In the records below, find the line with "none -> [101,1351,901,1426]" and the line with "[52,909,466,947] Trường Quốc". Print both exactly, along with every line between them, and no other line.

▸ **AVAILABLE DATA**
--
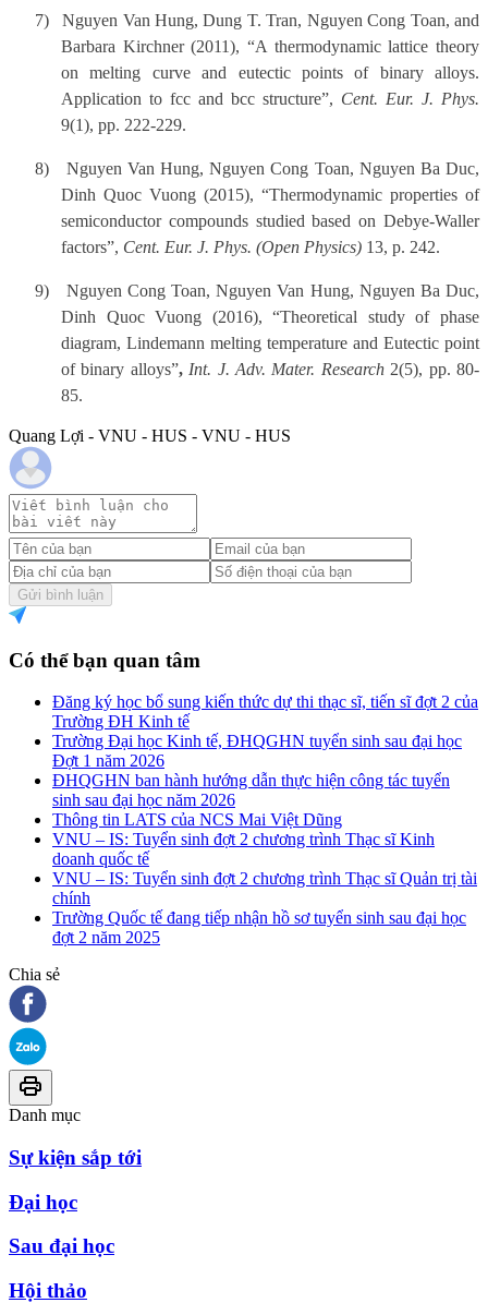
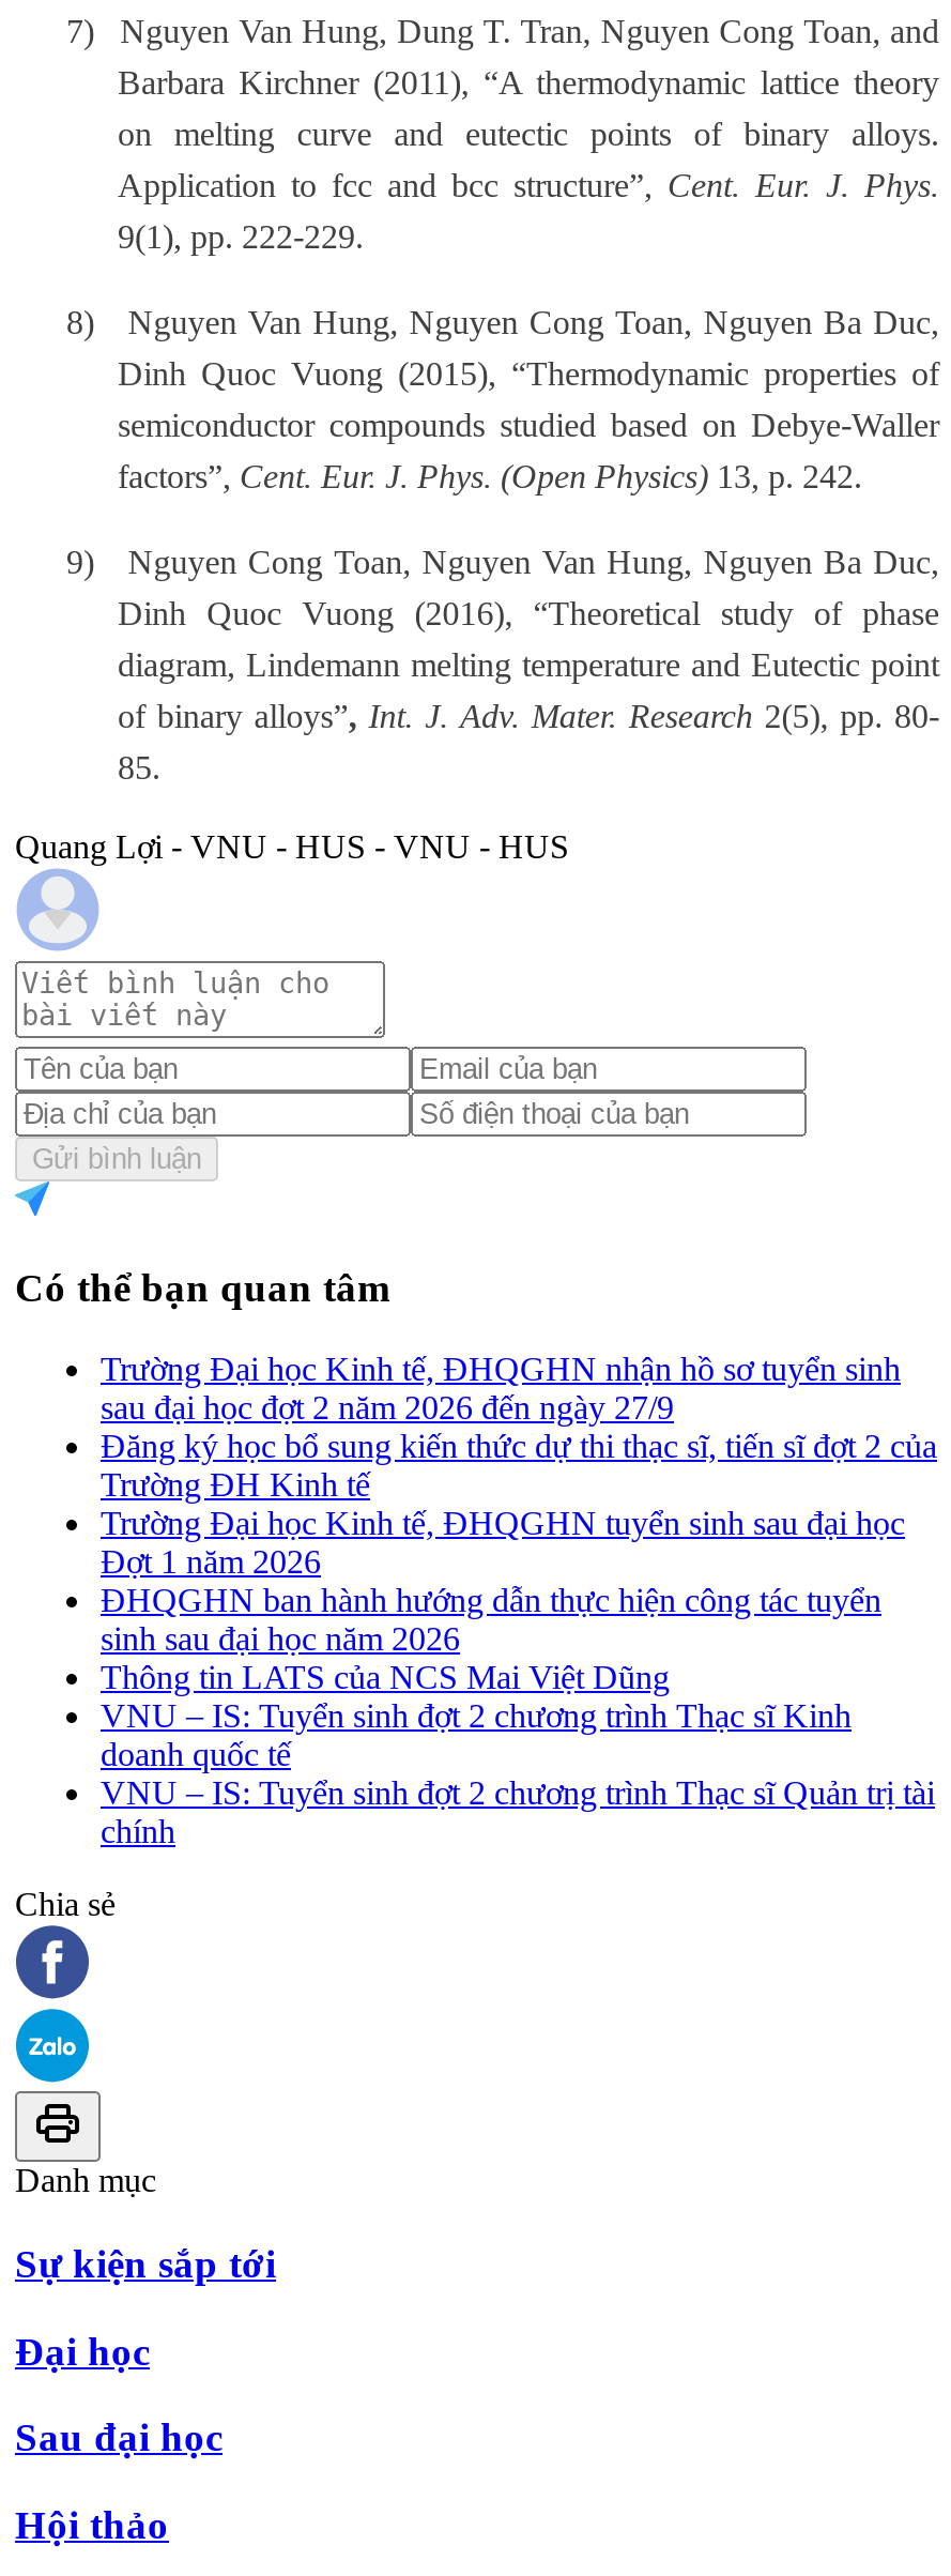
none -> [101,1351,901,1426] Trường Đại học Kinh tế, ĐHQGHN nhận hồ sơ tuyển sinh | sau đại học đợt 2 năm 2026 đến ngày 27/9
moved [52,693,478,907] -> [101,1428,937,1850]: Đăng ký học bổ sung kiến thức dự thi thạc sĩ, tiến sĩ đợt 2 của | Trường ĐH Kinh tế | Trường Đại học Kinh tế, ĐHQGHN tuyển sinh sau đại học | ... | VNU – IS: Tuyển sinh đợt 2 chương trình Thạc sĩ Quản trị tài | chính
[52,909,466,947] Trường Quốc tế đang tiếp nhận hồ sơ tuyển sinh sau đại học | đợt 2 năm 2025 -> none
--
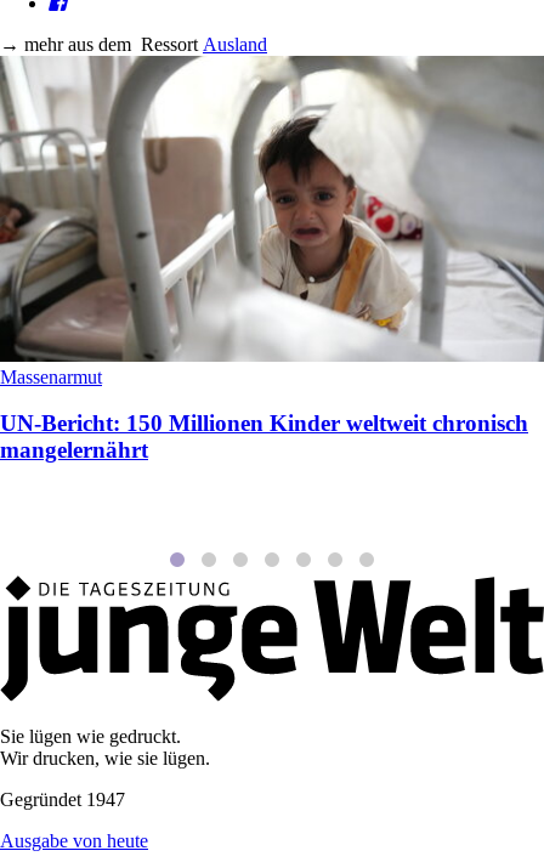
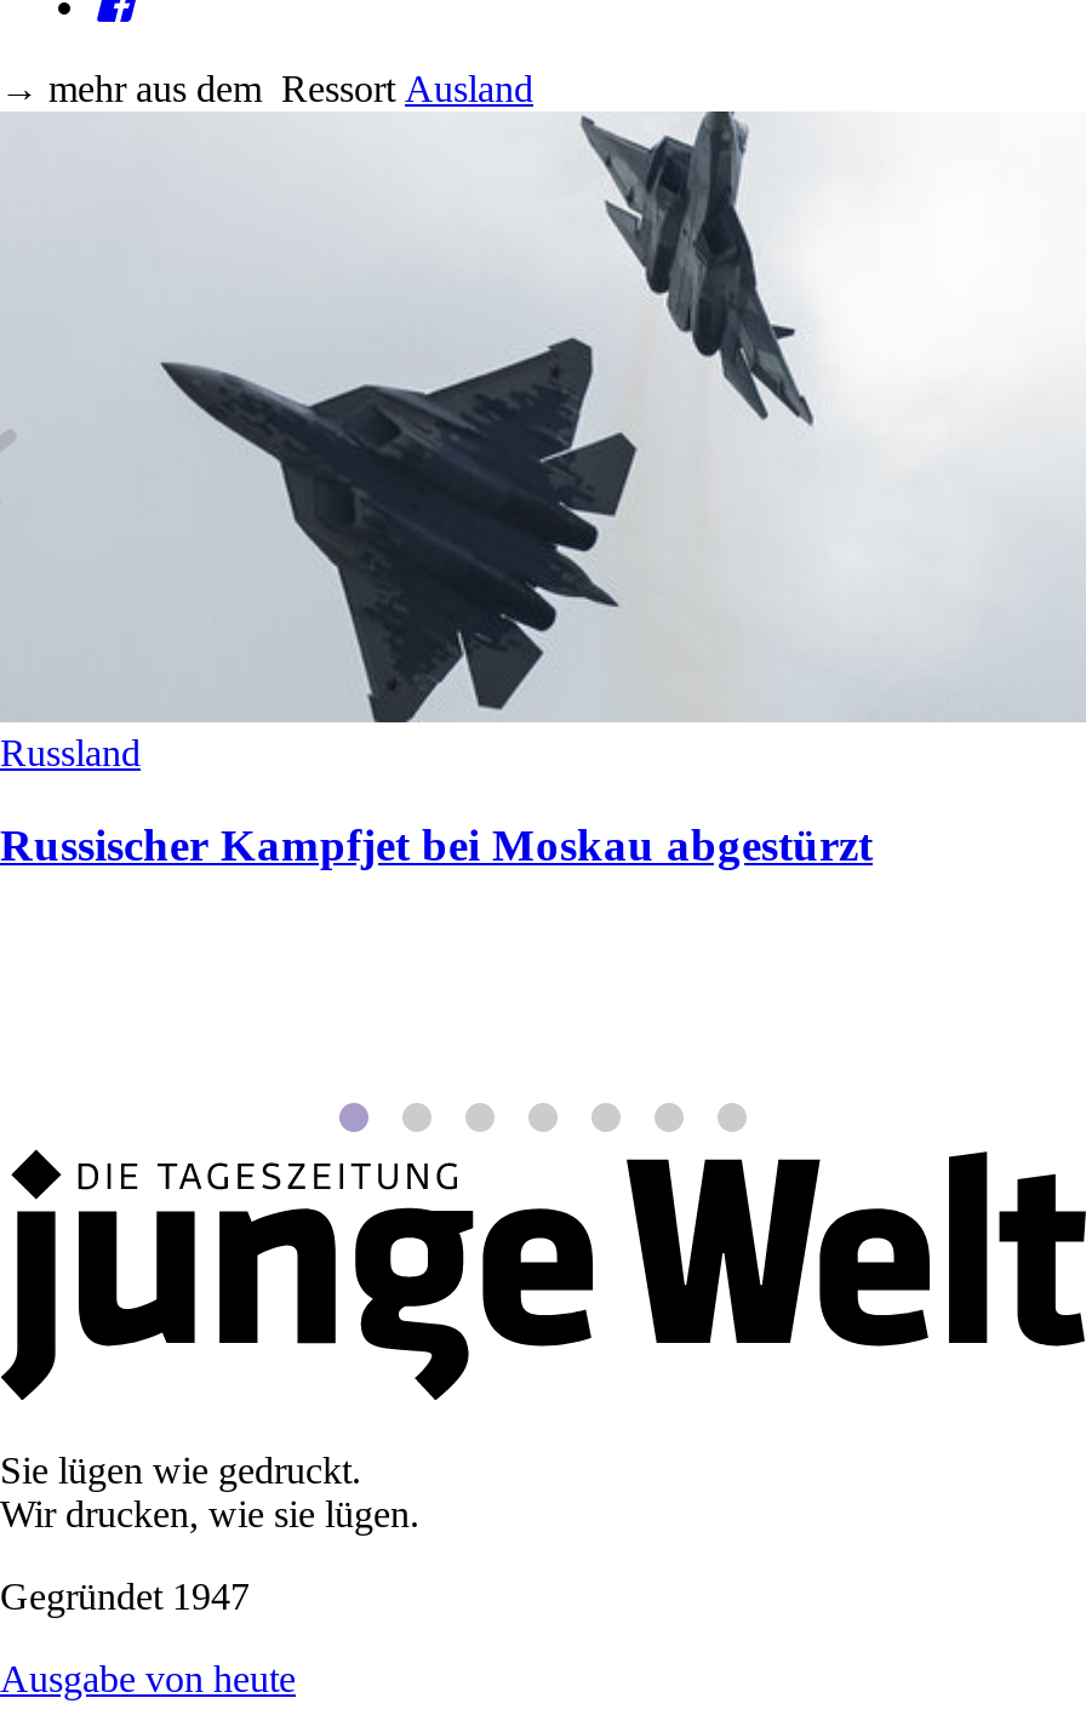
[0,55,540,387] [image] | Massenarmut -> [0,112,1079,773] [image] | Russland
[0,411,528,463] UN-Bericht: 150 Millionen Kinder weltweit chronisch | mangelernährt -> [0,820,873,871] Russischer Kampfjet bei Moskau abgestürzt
--
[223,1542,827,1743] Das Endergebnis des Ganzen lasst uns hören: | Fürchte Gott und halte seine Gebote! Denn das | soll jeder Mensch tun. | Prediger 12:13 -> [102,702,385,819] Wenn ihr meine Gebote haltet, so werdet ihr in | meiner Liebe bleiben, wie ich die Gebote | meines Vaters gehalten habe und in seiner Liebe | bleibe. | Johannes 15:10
--
▸ **PROBLEM SOLUTION**
none -> [101,1351,901,1426] Trường Đại học Kinh tế, ĐHQGHN nhận hồ sơ tuyển sinh | sau đại học đợt 2 năm 2026 đến ngày 27/9
moved [52,693,478,907] -> [101,1428,937,1850]: Đăng ký học bổ sung kiến thức dự thi thạc sĩ, tiến sĩ đợt 2 của | Trường ĐH Kinh tế | Trường Đại học Kinh tế, ĐHQGHN tuyển sinh sau đại học | ... | VNU – IS: Tuyển sinh đợt 2 chương trình Thạc sĩ Quản trị tài | chính
[52,909,466,947] Trường Quốc tế đang tiếp nhận hồ sơ tuyển sinh sau đại học | đợt 2 năm 2025 -> none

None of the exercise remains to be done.